Anche Ersel privilegia strumenti passivi nelle asset class dove l’efficienza di mercato è superiore, dove le leve gestionali per creare valori sono poche o c’è una copertura ampia e competitiva e diventa difficile trovare persistenza nei risultati. “La gestione passiva ci consente di arrivare a un costo finale per l’investitore più contenuto. Risparmiamo dove è più facile presentare risultati. Si parla molto di soluzioni passive nuove, una via di mezzo tra le due, ma noi rimaniamo molto scettici. In passato si è visto che i tentativi di replica sono molto simili al sottostante quasi una sorta di derivata seconda difficile da controllare”, fa notare Giorgio Bensa, fund selector di Ersel.

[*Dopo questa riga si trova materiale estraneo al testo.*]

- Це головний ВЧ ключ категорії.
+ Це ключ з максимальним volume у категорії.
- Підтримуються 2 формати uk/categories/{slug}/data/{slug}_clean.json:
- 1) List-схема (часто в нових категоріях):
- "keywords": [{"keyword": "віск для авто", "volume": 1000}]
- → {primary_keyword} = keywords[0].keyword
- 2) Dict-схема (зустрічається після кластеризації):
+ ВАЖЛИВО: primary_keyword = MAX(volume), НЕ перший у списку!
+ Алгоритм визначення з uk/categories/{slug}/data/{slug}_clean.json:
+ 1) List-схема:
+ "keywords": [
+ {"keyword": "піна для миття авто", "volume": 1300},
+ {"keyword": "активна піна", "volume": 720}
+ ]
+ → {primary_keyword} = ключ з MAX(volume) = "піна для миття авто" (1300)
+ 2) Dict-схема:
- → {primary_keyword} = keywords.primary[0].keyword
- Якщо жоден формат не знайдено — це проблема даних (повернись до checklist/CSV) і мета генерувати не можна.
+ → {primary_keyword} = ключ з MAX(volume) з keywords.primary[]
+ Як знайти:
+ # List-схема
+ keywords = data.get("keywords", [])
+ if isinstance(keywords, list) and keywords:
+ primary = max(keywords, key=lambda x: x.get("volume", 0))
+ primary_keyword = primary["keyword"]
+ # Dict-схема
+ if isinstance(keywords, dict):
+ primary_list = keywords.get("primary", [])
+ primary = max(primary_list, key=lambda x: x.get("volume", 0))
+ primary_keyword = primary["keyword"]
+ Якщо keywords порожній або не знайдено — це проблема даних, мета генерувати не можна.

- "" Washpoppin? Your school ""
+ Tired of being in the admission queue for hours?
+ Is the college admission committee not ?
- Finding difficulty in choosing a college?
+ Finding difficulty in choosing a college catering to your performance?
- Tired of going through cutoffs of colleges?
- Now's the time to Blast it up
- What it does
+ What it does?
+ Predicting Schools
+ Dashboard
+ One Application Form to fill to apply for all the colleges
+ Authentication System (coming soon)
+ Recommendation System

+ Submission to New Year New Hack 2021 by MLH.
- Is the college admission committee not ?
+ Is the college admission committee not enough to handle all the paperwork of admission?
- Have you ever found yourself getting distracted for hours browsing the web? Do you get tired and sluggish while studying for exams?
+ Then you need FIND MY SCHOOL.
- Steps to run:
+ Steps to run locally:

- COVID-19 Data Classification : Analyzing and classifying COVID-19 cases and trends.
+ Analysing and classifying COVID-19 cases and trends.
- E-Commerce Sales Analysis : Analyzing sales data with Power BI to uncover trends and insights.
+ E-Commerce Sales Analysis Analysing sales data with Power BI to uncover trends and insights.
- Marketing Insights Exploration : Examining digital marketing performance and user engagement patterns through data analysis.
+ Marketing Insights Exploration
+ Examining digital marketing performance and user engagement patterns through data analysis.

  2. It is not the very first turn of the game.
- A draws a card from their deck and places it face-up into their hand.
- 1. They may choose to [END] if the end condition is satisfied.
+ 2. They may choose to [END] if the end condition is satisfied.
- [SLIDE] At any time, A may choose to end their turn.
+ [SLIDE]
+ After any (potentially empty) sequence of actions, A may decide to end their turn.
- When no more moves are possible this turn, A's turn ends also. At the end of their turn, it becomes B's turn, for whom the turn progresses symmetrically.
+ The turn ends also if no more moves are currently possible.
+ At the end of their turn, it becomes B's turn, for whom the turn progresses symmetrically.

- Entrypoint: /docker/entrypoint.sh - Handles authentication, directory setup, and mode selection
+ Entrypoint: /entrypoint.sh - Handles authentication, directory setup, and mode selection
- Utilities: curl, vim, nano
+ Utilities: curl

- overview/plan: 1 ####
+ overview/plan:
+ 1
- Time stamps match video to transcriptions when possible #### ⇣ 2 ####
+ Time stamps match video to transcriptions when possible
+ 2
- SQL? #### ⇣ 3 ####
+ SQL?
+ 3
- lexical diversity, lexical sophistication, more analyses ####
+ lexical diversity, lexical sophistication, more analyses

Mediobanca invece, ha sviluppato un processo di selezione sugli ETP, che garantisce massima flessibilità al cliente nella scelta del fondo o l’ETF da inserire in portafoglio. “In particolare, ci siamo focalizzati sul mercato italiano per ridurre i costi di trading offrendo analisi su questa tipologia di strumenti in termini di tracking difference, volatility e masse”, spiega Francesco Margonari, fund selector di Mediobanca. “L’obiettivo è fornire una soluzione libera all’investimento, che possa evitare troppo scostamento dall’andamento dei mercati e una riduzione dei costi".

"Per il momento utilizziamo questi prodotti per prendere posizioni core su asset class tradizionali come equity, in particolare America o Giappone o lato governativo. Non utilizziamo smart beta, perché non sono strumenti facilmente comprensibili e non rispondono al contesto di crescente volatilità del momento. Spesso le strategie quantitative sono quelle che soffrono di più con il cambio di volatilità”.